Ken Dryden | G | Montreal Canadiens 1970-1971
The Canadiens sure have been lucky with goaltenders. Ken Dryden, one of the game’s finest, won the 1971 Conn Smythe Trophy leading the Habs to a Cup win over the Chicago Blackhawks. What sticks out is in winning the award, Dryden became the game’s only player to win the Conn Smythe Trophy before winning the Calder Trophy for rookie of the year. Dryden had only played six games in the NHL before leading the Canadiens to the first of their six Cup titles in the 1970’s.

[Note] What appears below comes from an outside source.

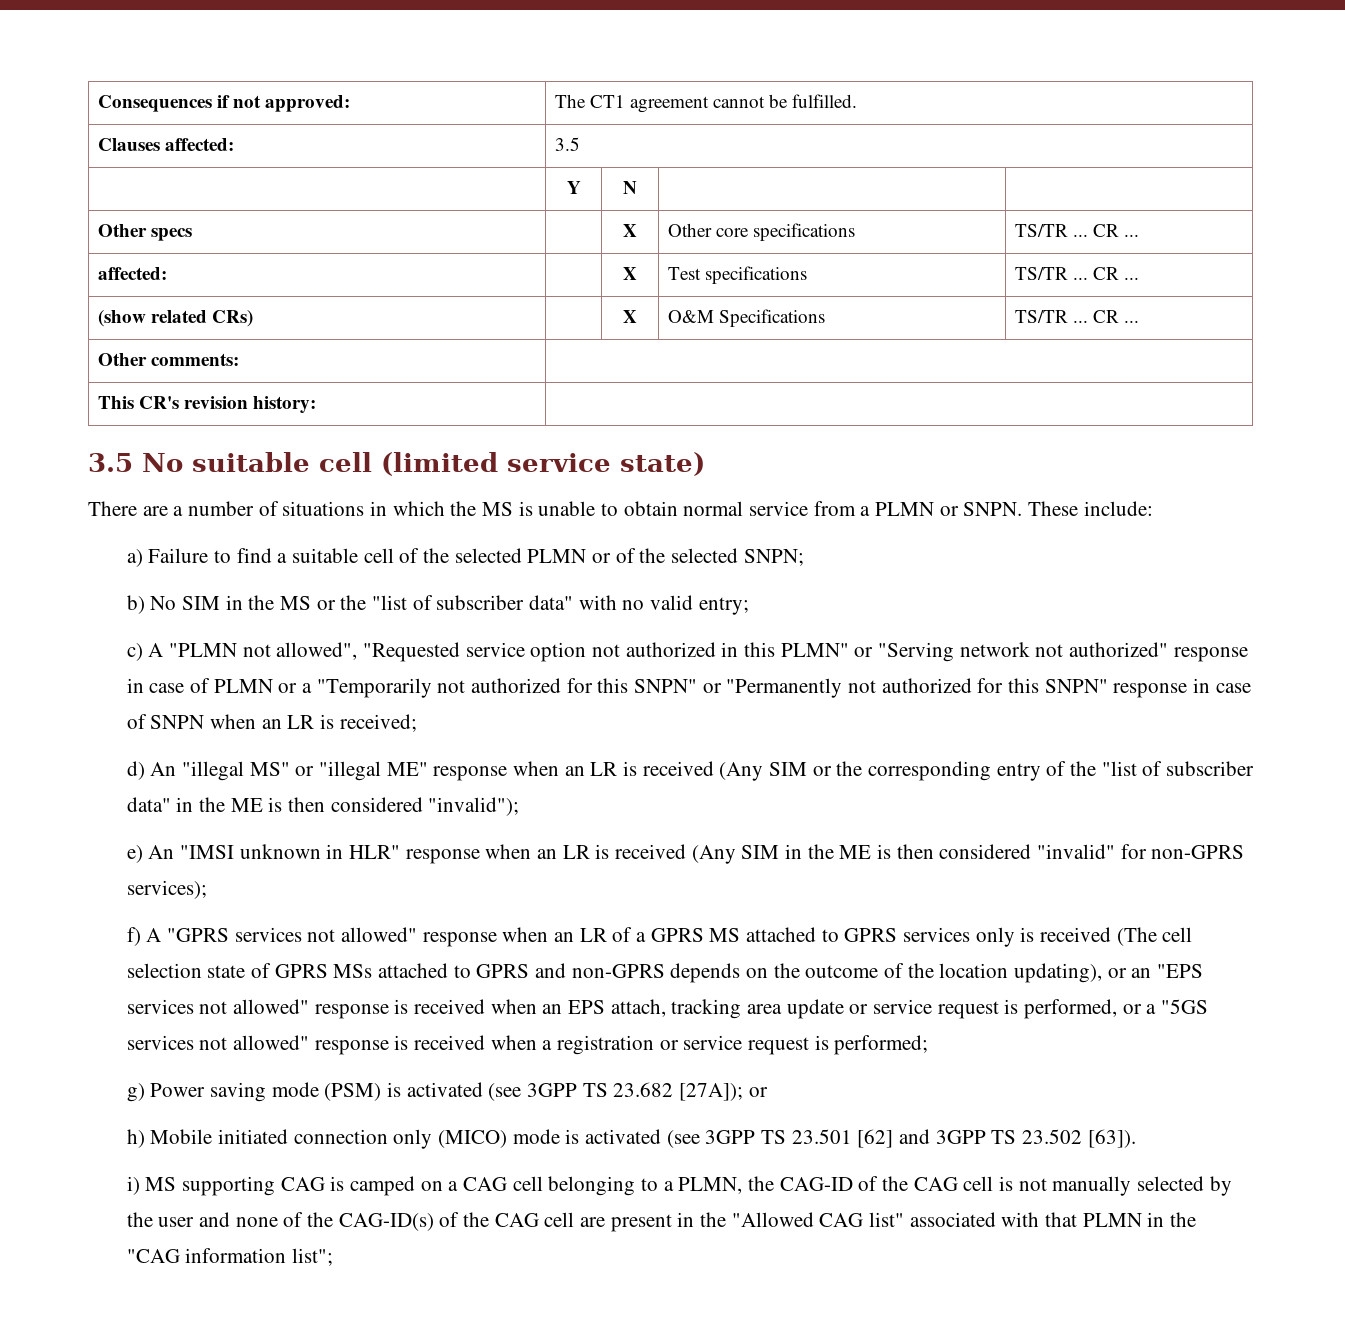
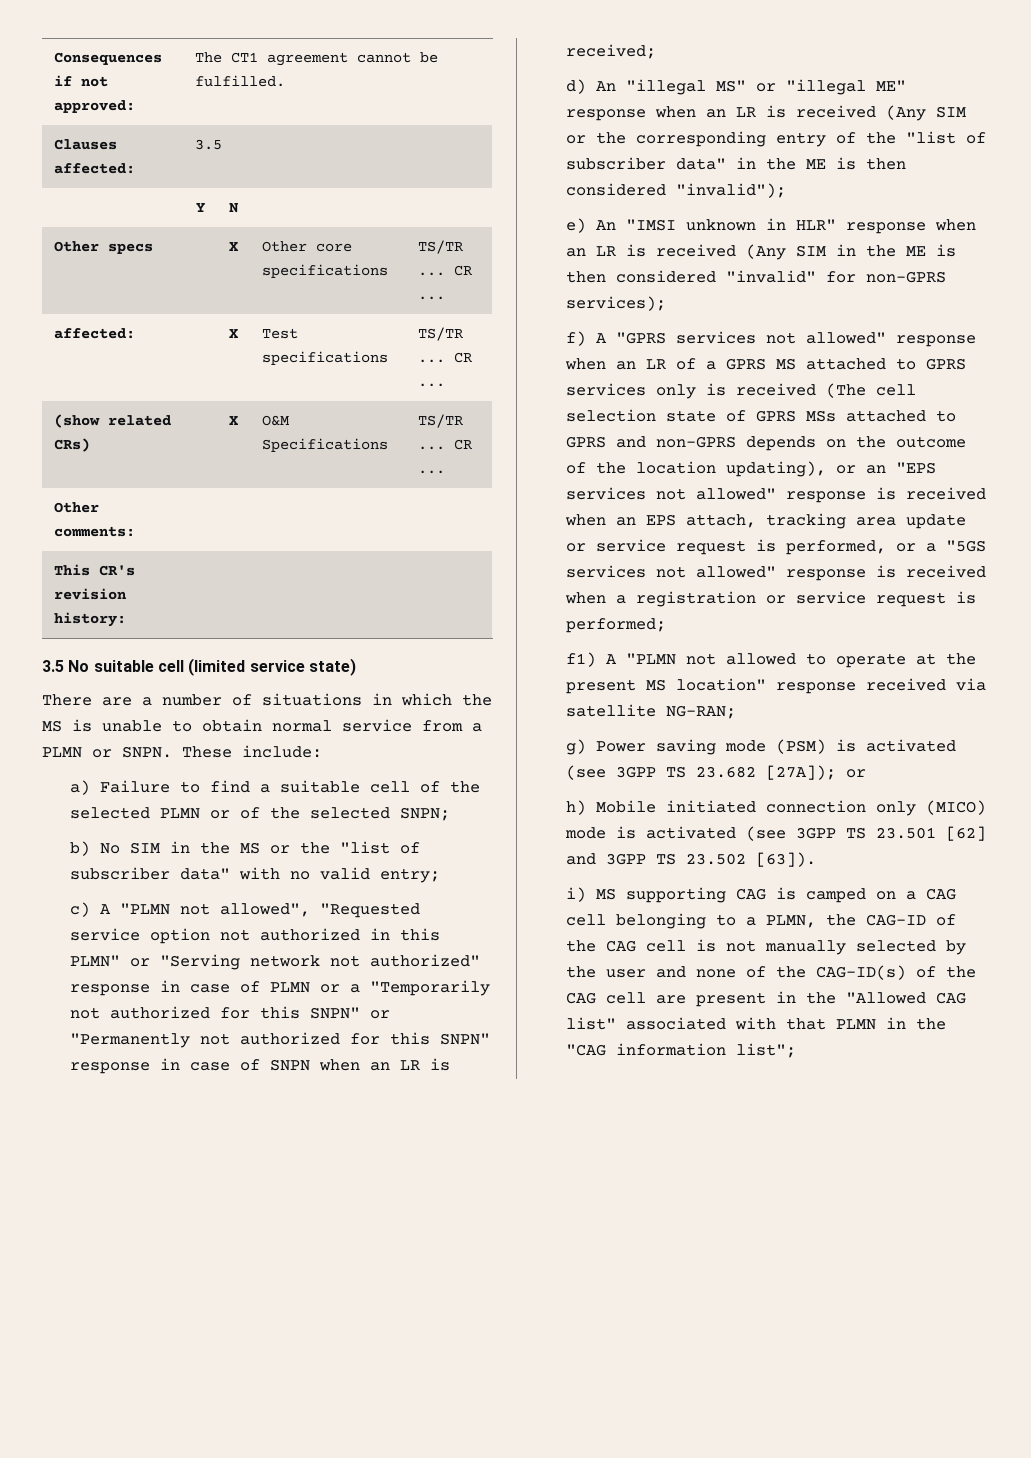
+ f1) A "PLMN not allowed to operate at the present MS location" response received via satellite NG-RAN;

Mario Lemieux | C | Pittsburgh Penguins 1990-1991
Super Mario performed like a superhero in the 1991 Stanley Cup Playoffs. Forced to miss 50 games in the regular season due to a herniated disc, Lemieux didn’t miss a beat when it mattered. He scored 16 goals and dished out 28 helpers for 44 points in only 23 games. His 44 points is the second highest total in playoff history. Despite missing a game due to his back injury, Lemieux led all players with 12 points in only 5 games in the Cup Finals. Lemieux scored arguably the most famous goal of his career in Game 2 of the Finals when he sprinted end to end and split between Minnesota’s two defenseman eventually beating goalie Jon Casey backhanded as he was falling down.